しかし、 「つながる」力が弱い彼ら・彼女らにとって、その症状や問題行動があるからこそ「つながる」ことが可能になっている場合があります。症状について本人に聞くと「やめたい」とか「治したい」と言うでしょう。それは本心であると思われます。しかし、本人の周りの環境がそれを許さないのです。

そうした場合、「もちろん、あなたは治りたいと思います。でも、あなたのおかげで、ようやく周りはなんとかしようとし始めたところなのが難しいです。こちらの勝手なお願いですが、もうちょっとがんばって今のままでいてくれませんか?もちろん、その期待を裏切って治ってしまって、がっかりさせてくれてもいいですよ」と茶化した感じで伝えています。どちらに転んでもよいという、いわゆる治療的ダブルバインドの状態に本人を位置付けるのです。

中井久夫は「せっかく病気をしたのだから少しはいいことをしなきゃ」と声をかけると述べています。コフートの翻訳者である水野信義先生も、不登校やひきこもりの子どもが学校に行き始めると「もう学校なんかに行って大丈夫なのかい?」と言うことがあると話されていたことがあります。

このあたりに、「つながる」力の弱い彼ら・彼女らへの治療の綾があると感じています。今までの大人と違うパターンで関わるという意識が必要になります。
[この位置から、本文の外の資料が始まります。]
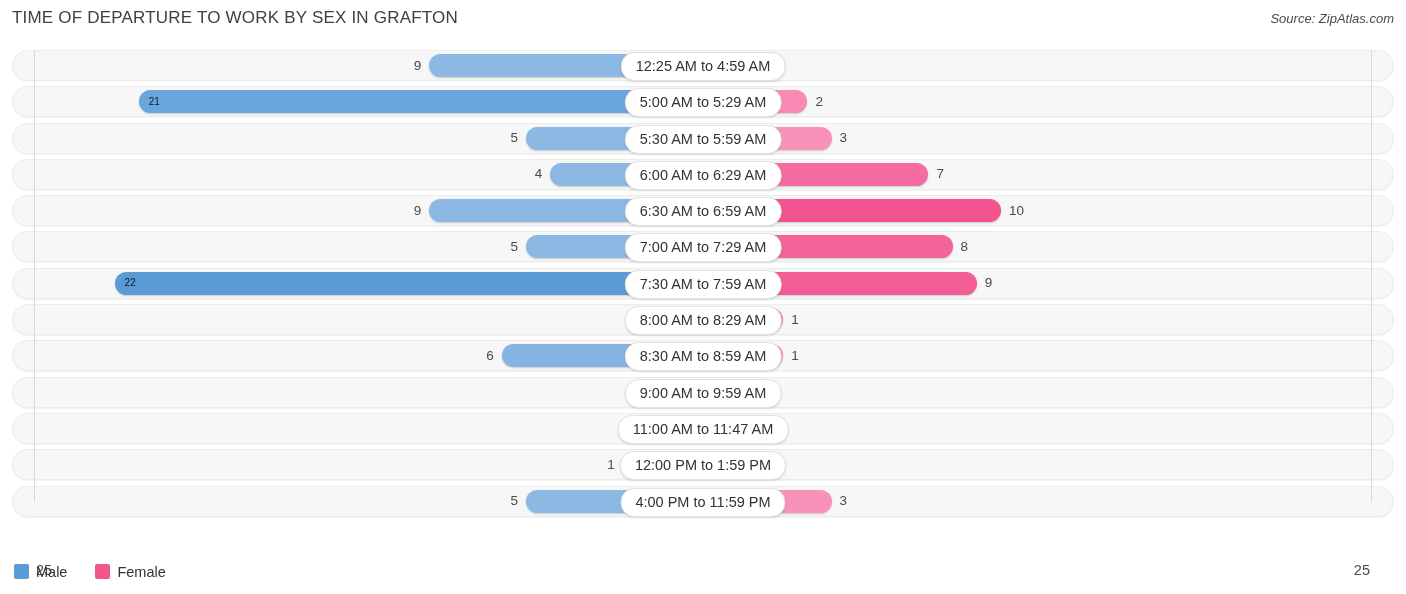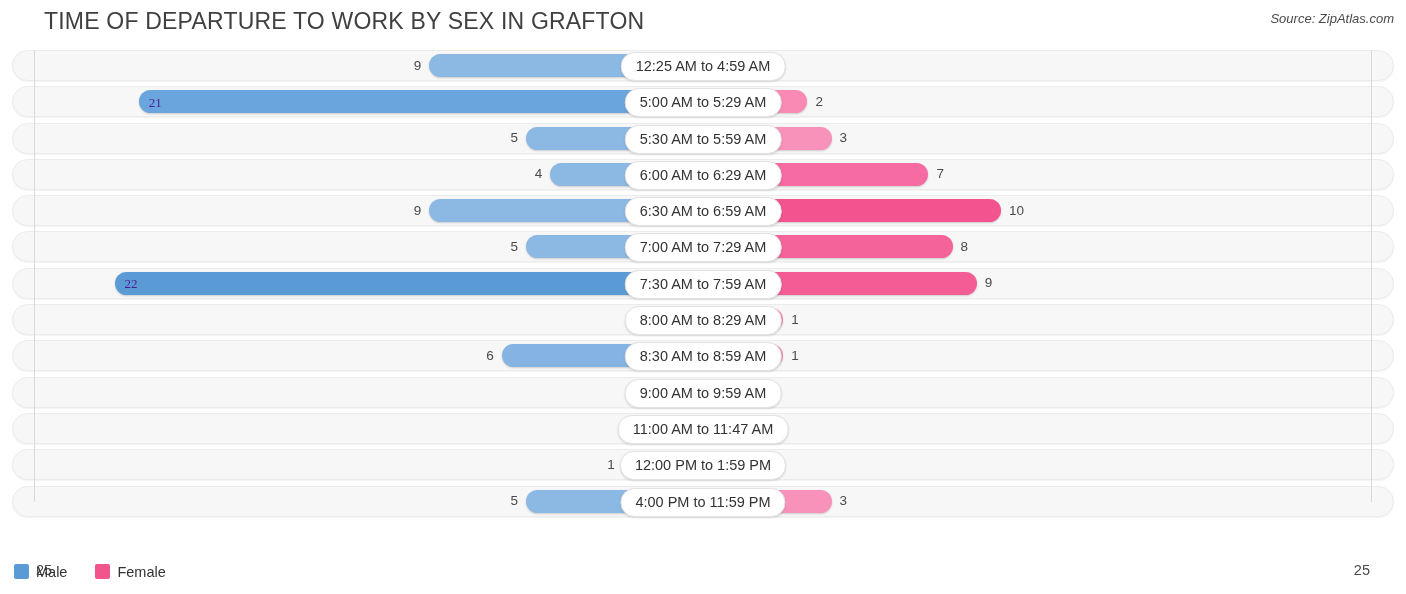"TIME OF DEPARTURE TO WORK" .chart-title { font-size: 23px -> 17px; margin-left: 32px -> none }
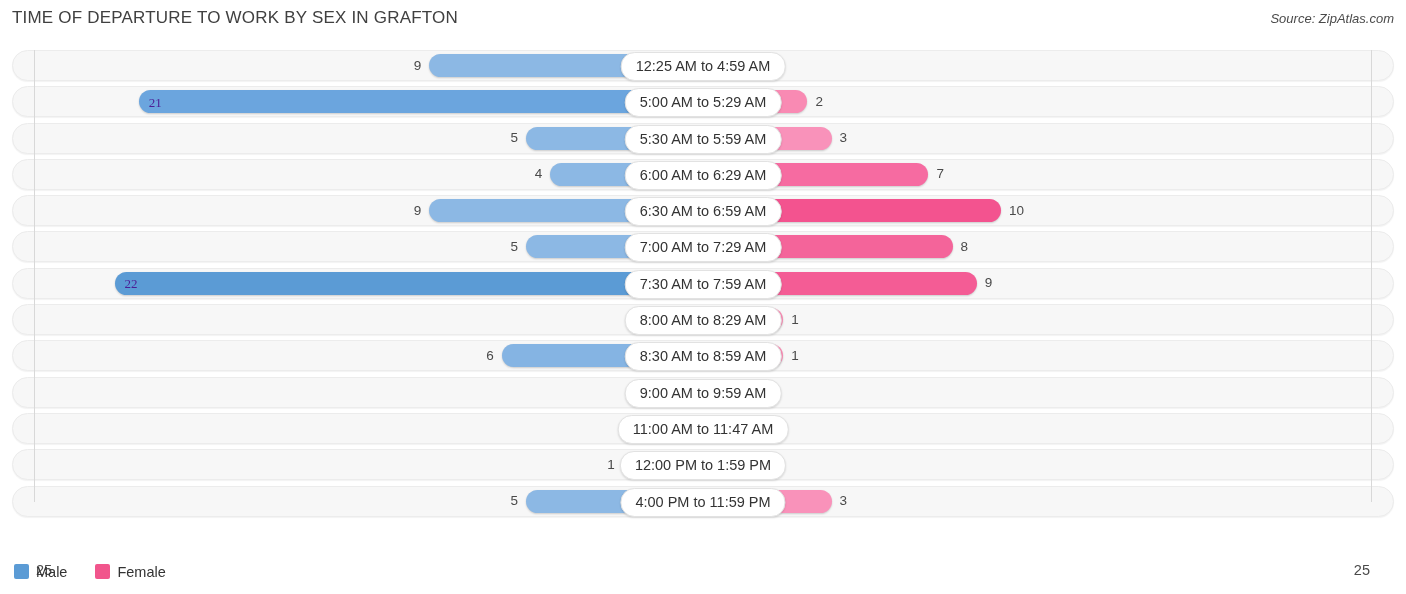"21" .bar-inner-label { color: #4c1d95 -> #0f172a; font-family: Liberation Serif, serif -> none; font-size: 13px -> 10px }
中井久夫は症状を手放すためには「安心して治れる」環境があることが大切である、と述べています。同じく「疾病利得と正面からたたかって勝ち目がない」とも書いています。可塑性が高い思春期では、大きな変化が起こることが度々あります。しかし、これらはあくまでボーナスに当たるものでしょう。むしろ中井のように「そんなに急によくならないように」と声をかけるような余裕を持つことが、安全に治療を進める上で重要であると考えられます。
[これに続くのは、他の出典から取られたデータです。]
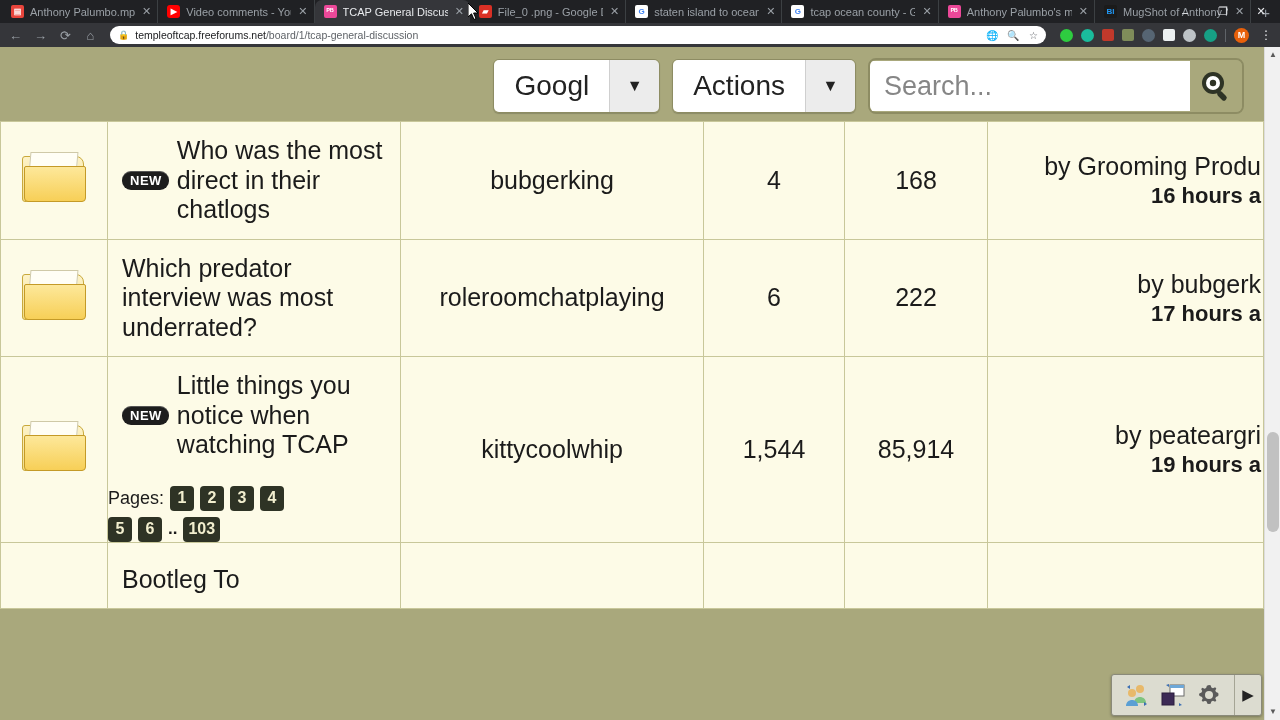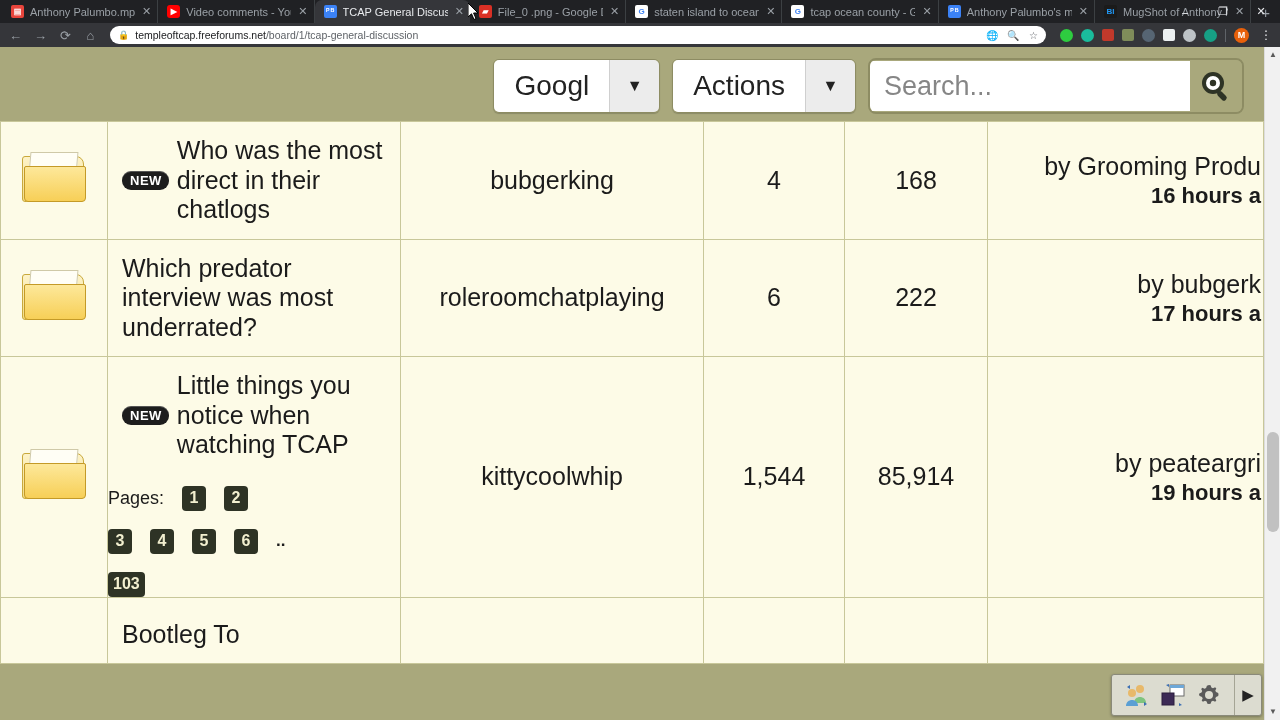"ᴾᴮ" .fav-blue { background: #3b82f6 -> #ec4899; font-family: Liberation Mono, monospace -> none }
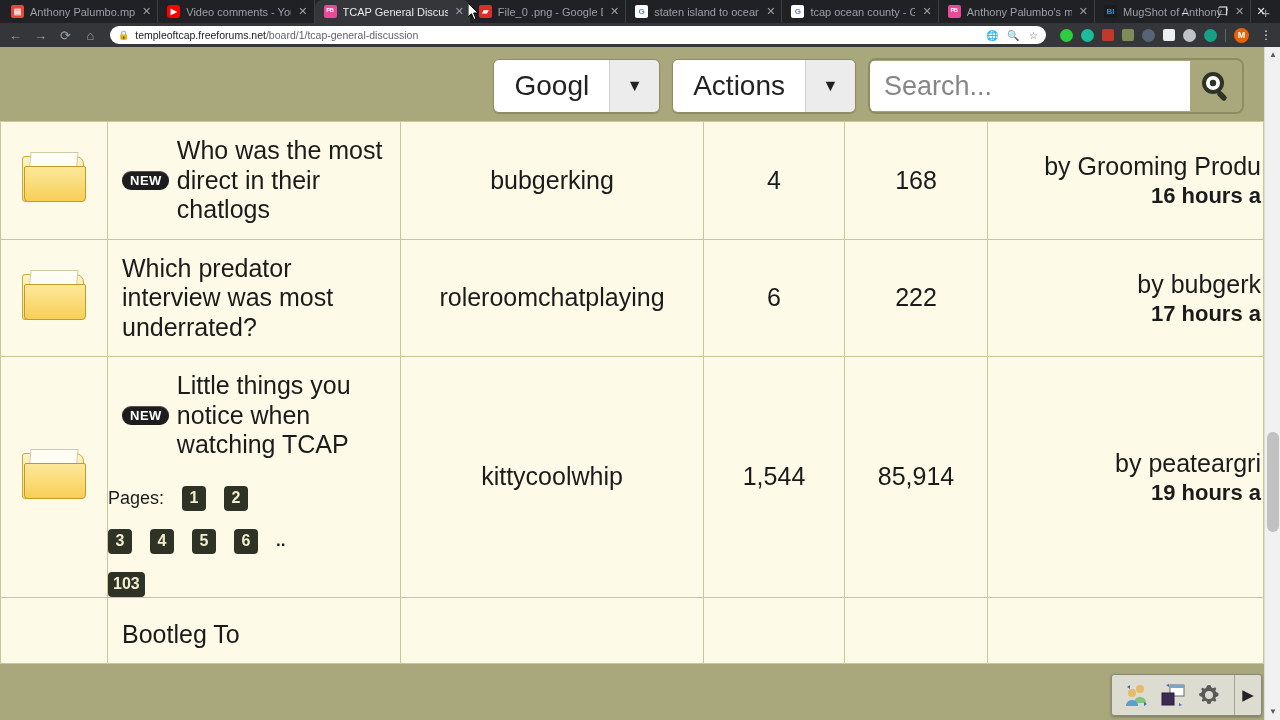"Pages:" .pages-row { gap: 18px -> 6px }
この時期の援助の現実的目的は、症状の除去というよりもごまかしその場しのぎをしていきながら、高校卒業や就職、進路など現実的な社会適応の道を作ることにあると思います。大幅な問題行動の改善、症状の除去が起こらないため、本人や親の動機づけを高めたとしても、この時期のケースは途切れてしまうことが多いです。しかし、ここで支援者が本人なりの在り方を肯定し、「話を聞いてもらえた」という経験を持つことは、後の援助希求能力を上げると考えられます。